I've had a neighbor and an extended family member, both lovely, vibrant ladies in their 70s, take on some old coot who -- at first -- seems to want a life together. But the minute they married, the guy plopped himself on the couch and started to decompose. They lost YEARS that they could have spent travelling and enjoying their lives.

Don't. Do. It.


LOL. What a picture!


Haha. I just spit out my wine reading this description. Thanks for the laugh pp.
Anonymous
I can't get remarried - husband is retired military. I'd lose my annuity, health care and much more. He worked too hard for us to have those things.
Anonymous
Anonymous wrote:^^ oh I forgot to say we've been married almost 20 years, and I'm crazy about my DH, and it's a good marriage. But if he were to go, I'm done with that phase of my life and it's time for girlfriends and traveling.


Amen, Sister!!!!!!
Anonymous
Anonymous wrote:
Anonymous wrote:I'm certainly not going to make that decision now. What if he wants you to remarry?


Well, he'll be dead, won't her?


LOL
Anonymous
Anonymous wrote:
Anonymous wrote:Never again. Shacking up is the way to go.


yuck

not even that

Who wants to be responsible for another man?

It's liberating being alone.


Totally agree. The point would be to be free, unencumbered...
Anonymous
Anonymous wrote:One and done here. Not only would I never remarry, I wouldn't date, have bed fun, not even talk to another man unless it's about yard work or home repairs.

[/quote

Love it
Anonymous
Anonymous wrote:
Anonymous wrote:
Anonymous wrote:Widowed for over 15 years. FWBs only for me.

Marriage is highly overrated.


Wow. In retrospect do you think that your marriage to your wife who left you a widow was a good marriage? Are you happy that you married her or do you think you would have been happy living life as a single man?


I think OP is a woman.


OP here - woman
Anonymous
Anonymous wrote:
Anonymous wrote:
Anonymous wrote:
Anonymous wrote:Widowed for over 15 years. FWBs only for me.

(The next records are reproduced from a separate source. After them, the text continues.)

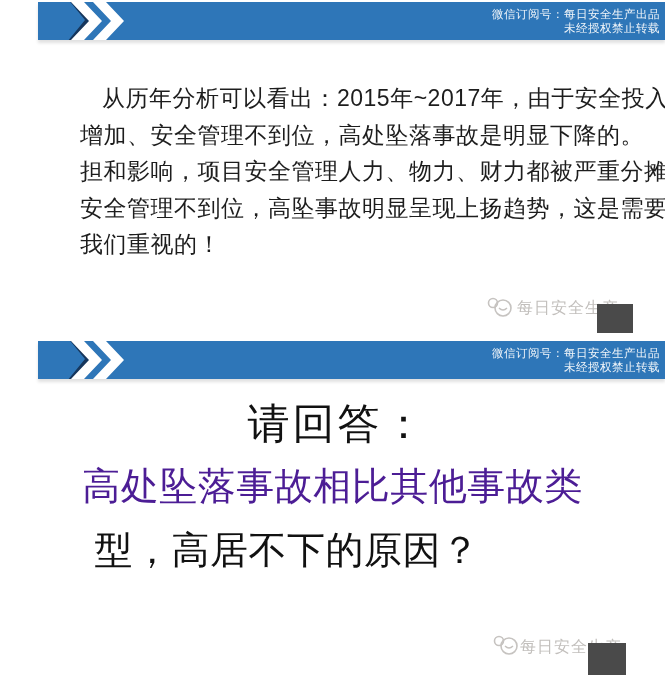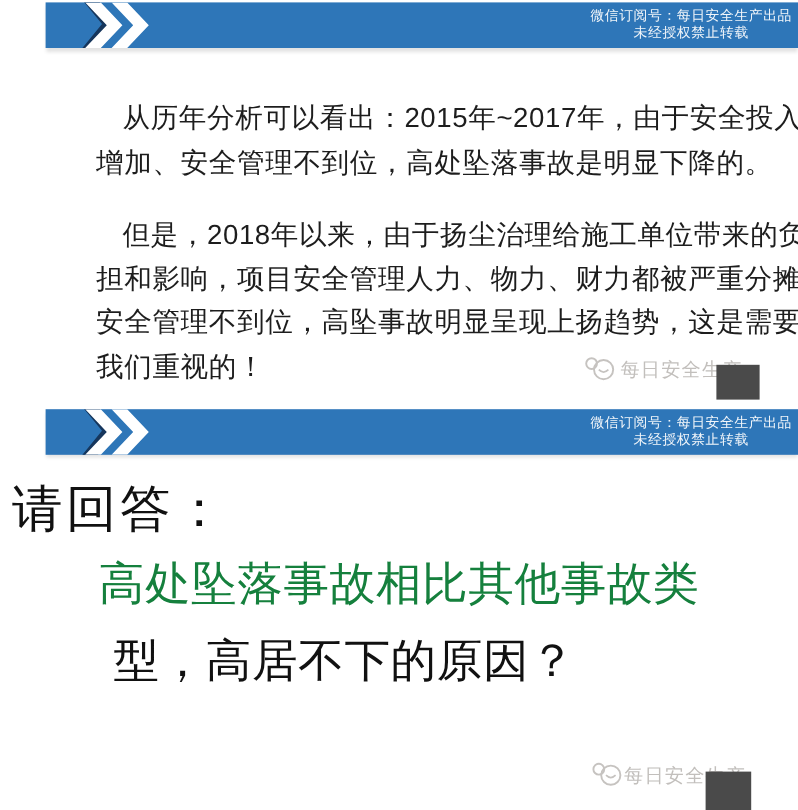"微信订阅号：每日安全生产出品" .bar-text { text-align: center -> right }
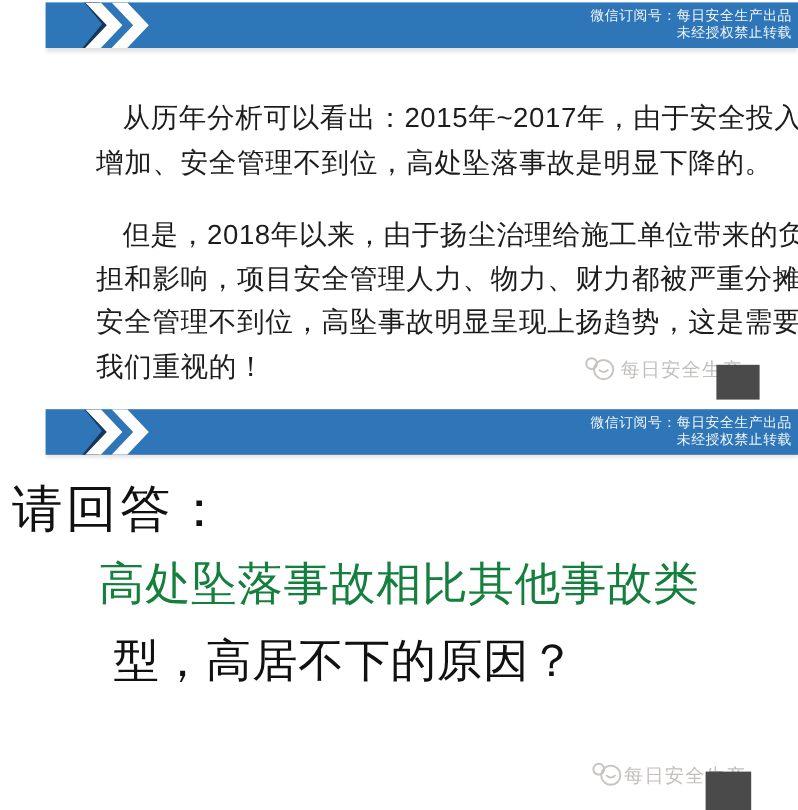"但是，2018年以来，由于扬尘治理给施工单位带来的负" div.p-line { html: <div>但是，2018年以来，由于扬尘治理给施工单位带来的负</div> -> none }
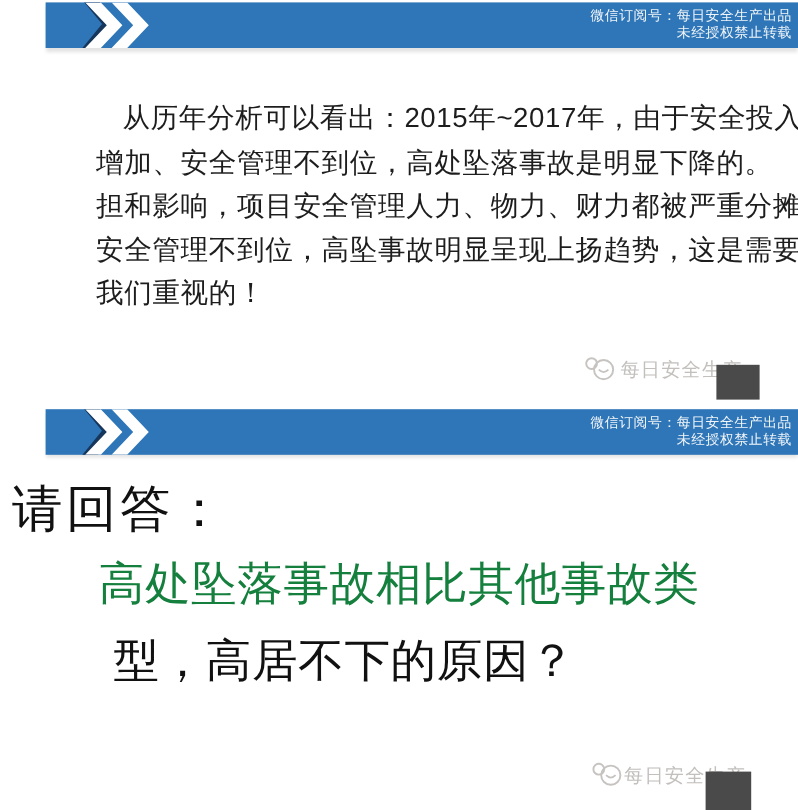"请回答：" .q-title { text-align: left -> center }
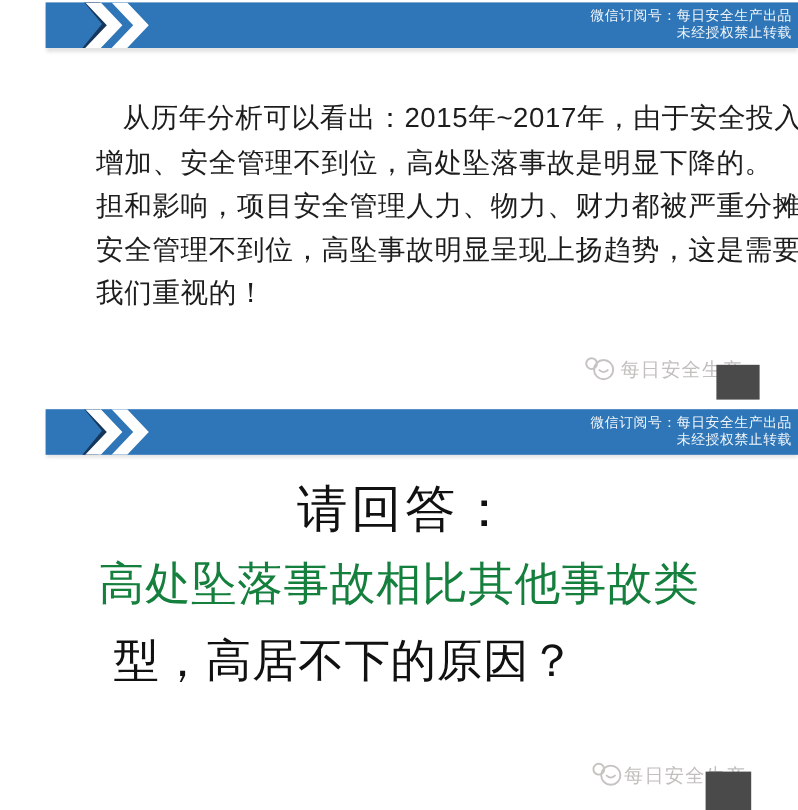"高处坠落事故相比其他事故类" .q-line1 { color: #15803d -> #4c1d95 }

Marriage is highly overrated.


Wow. In retrospect do you think that your marriage to your wife who left you a widow was a good marriage? Are you happy that you married her or do you think you would have been happy living life as a single man?


I think OP is a woman.


Yes, I realized after I asked the question that pp was talking about the death of her husband of 15 years. Not her wife. But the question is pretty much the same. Did she have a good marriage and is she glad that she married her husband or does she think she would have been happier living life as a single woman.


Op here - absolutely, so good in fact that I can't imagine ever replicating. Having said that, I'm not the marrying type. Had a hard time committing at first and turned out to be the best decision of my life. Still, because "marriage" doesn't come natural, it's hard work. Doing what's right because you love someone, giving, sharing...for me, everything is simpler alone and while I can't imagine not having DH by my side, I can't imagine doing it again.